Lines from the beginning of the entries up to and including the one with "<h4>单击此处输入标题</h4>" must be duplicated word for word; leave out all others.

Web page edit records =
>>

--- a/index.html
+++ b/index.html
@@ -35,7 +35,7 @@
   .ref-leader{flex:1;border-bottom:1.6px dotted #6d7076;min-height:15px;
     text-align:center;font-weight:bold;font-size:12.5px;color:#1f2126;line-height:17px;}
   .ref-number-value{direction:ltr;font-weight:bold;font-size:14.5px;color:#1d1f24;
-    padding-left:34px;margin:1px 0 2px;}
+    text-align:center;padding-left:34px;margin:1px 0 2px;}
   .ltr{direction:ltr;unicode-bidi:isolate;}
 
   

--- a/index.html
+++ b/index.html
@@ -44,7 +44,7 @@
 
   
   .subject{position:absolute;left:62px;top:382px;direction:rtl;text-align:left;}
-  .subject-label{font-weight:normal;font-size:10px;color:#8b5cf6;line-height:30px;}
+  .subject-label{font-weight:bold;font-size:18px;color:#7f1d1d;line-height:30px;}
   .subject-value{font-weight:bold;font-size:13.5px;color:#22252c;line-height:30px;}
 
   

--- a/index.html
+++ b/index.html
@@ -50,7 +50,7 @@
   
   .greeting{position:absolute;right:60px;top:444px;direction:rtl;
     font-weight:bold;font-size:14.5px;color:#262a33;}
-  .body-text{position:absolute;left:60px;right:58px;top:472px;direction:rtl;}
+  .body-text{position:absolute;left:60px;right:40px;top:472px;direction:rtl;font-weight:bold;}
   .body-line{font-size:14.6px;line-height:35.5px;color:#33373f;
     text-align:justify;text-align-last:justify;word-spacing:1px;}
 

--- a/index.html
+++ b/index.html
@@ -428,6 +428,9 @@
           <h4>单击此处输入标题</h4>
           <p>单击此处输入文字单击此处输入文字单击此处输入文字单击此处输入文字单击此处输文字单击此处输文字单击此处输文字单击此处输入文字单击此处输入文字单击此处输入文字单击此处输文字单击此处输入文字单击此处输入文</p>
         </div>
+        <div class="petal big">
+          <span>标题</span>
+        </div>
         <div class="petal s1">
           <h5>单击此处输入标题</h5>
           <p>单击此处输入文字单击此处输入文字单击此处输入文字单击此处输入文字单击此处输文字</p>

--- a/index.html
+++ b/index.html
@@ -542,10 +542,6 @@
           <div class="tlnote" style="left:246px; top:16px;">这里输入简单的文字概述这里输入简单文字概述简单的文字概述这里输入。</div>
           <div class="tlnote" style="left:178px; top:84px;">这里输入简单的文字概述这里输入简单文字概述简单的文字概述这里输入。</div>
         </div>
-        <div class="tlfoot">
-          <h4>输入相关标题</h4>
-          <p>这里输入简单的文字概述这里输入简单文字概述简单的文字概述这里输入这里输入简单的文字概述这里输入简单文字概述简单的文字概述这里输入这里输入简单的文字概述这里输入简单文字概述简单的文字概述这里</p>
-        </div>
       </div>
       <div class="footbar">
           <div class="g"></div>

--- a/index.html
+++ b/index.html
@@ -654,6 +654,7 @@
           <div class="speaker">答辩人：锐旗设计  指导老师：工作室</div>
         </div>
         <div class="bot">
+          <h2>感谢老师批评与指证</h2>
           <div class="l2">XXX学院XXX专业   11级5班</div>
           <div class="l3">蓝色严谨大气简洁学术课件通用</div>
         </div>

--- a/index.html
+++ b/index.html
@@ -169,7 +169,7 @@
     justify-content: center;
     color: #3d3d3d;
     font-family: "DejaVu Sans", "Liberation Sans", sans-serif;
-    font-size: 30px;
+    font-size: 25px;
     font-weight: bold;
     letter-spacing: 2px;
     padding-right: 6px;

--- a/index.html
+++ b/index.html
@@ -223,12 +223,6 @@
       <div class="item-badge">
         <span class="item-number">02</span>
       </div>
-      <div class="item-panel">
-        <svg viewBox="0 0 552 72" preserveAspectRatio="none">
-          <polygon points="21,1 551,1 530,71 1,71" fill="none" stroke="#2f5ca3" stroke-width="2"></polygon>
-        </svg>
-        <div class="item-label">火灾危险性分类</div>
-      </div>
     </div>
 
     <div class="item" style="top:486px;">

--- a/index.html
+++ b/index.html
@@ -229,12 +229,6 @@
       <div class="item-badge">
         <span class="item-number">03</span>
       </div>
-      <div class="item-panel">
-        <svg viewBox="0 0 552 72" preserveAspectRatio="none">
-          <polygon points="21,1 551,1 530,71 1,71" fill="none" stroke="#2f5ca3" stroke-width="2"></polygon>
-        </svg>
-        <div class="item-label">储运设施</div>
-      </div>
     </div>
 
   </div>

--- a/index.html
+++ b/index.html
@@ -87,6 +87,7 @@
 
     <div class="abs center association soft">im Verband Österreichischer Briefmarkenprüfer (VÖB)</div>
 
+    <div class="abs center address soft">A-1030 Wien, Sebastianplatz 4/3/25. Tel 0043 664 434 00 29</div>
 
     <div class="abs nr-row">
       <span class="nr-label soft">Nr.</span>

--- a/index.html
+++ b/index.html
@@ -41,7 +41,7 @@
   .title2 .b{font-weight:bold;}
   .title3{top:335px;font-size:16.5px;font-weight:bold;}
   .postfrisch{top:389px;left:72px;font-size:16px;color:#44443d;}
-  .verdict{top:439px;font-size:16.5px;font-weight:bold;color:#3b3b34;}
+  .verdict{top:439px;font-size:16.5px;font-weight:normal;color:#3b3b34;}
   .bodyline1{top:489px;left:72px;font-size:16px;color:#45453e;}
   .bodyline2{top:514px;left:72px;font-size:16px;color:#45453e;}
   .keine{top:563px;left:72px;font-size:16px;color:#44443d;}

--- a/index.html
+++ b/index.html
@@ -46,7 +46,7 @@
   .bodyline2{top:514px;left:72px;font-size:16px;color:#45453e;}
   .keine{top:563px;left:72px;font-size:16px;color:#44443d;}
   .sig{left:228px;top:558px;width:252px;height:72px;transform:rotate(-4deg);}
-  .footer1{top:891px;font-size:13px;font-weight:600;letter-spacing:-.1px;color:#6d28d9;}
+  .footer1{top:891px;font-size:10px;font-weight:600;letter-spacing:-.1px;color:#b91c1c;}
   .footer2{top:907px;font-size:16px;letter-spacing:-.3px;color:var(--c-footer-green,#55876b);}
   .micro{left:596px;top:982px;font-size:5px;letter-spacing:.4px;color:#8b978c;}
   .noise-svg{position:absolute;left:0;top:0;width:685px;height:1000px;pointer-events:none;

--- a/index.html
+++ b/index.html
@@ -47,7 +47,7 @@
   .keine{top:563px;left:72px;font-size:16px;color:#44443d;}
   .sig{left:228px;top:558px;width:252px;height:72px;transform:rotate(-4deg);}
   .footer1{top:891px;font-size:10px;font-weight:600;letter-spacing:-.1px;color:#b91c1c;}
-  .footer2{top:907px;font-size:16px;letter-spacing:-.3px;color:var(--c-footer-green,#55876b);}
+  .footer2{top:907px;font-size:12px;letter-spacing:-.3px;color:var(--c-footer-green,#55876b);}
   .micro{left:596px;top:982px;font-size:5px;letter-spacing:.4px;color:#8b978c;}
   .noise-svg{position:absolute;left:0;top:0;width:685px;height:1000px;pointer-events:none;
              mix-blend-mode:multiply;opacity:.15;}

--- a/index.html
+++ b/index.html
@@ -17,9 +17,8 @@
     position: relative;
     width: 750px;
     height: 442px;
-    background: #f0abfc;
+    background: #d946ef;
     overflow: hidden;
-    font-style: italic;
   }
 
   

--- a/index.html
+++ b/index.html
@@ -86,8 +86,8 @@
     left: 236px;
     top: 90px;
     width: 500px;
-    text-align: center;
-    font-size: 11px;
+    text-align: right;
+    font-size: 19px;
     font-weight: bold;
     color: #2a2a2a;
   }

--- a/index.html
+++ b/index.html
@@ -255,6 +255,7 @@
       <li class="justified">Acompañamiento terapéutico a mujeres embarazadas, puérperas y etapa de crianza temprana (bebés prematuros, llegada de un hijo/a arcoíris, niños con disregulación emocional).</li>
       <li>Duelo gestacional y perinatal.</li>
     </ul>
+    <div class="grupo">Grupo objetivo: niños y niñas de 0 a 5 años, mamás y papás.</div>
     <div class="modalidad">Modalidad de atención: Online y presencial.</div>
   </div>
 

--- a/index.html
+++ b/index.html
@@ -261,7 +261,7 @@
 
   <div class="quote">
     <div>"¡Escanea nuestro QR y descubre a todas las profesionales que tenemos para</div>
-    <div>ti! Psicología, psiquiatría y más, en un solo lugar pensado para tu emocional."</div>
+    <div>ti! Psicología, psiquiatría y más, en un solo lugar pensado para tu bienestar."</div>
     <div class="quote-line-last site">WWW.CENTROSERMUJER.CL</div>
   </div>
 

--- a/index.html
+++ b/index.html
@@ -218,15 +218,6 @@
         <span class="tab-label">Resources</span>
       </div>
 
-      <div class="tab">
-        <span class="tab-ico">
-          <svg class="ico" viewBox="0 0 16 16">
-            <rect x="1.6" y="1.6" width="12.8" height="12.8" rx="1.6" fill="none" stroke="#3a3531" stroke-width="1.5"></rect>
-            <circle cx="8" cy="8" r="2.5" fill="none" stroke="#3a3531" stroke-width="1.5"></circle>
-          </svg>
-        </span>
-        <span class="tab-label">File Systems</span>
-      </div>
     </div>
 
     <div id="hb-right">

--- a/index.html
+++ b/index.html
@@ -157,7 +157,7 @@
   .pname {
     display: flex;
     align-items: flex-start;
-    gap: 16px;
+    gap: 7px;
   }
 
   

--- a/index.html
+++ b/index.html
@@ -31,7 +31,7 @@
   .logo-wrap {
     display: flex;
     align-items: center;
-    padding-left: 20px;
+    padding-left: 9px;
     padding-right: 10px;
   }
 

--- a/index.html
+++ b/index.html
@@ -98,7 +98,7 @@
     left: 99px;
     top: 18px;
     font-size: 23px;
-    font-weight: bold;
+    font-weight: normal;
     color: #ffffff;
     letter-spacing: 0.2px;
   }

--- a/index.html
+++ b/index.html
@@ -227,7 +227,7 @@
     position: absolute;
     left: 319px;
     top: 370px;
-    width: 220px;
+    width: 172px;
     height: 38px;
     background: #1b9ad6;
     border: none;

<<

Solution to this task =
--- a/index.html
+++ b/index.html
@@ -35,7 +35,7 @@
   .ref-leader{flex:1;border-bottom:1.6px dotted #6d7076;min-height:15px;
     text-align:center;font-weight:bold;font-size:12.5px;color:#1f2126;line-height:17px;}
   .ref-number-value{direction:ltr;font-weight:bold;font-size:14.5px;color:#1d1f24;
-    padding-left:34px;margin:1px 0 2px;}
+    text-align:center;padding-left:34px;margin:1px 0 2px;}
   .ltr{direction:ltr;unicode-bidi:isolate;}
 
   

--- a/index.html
+++ b/index.html
@@ -44,7 +44,7 @@
 
   
   .subject{position:absolute;left:62px;top:382px;direction:rtl;text-align:left;}
-  .subject-label{font-weight:normal;font-size:10px;color:#8b5cf6;line-height:30px;}
+  .subject-label{font-weight:bold;font-size:18px;color:#7f1d1d;line-height:30px;}
   .subject-value{font-weight:bold;font-size:13.5px;color:#22252c;line-height:30px;}
 
   

--- a/index.html
+++ b/index.html
@@ -50,7 +50,7 @@
   
   .greeting{position:absolute;right:60px;top:444px;direction:rtl;
     font-weight:bold;font-size:14.5px;color:#262a33;}
-  .body-text{position:absolute;left:60px;right:58px;top:472px;direction:rtl;}
+  .body-text{position:absolute;left:60px;right:40px;top:472px;direction:rtl;font-weight:bold;}
   .body-line{font-size:14.6px;line-height:35.5px;color:#33373f;
     text-align:justify;text-align-last:justify;word-spacing:1px;}
 

--- a/index.html
+++ b/index.html
@@ -428,6 +428,9 @@
           <h4>单击此处输入标题</h4>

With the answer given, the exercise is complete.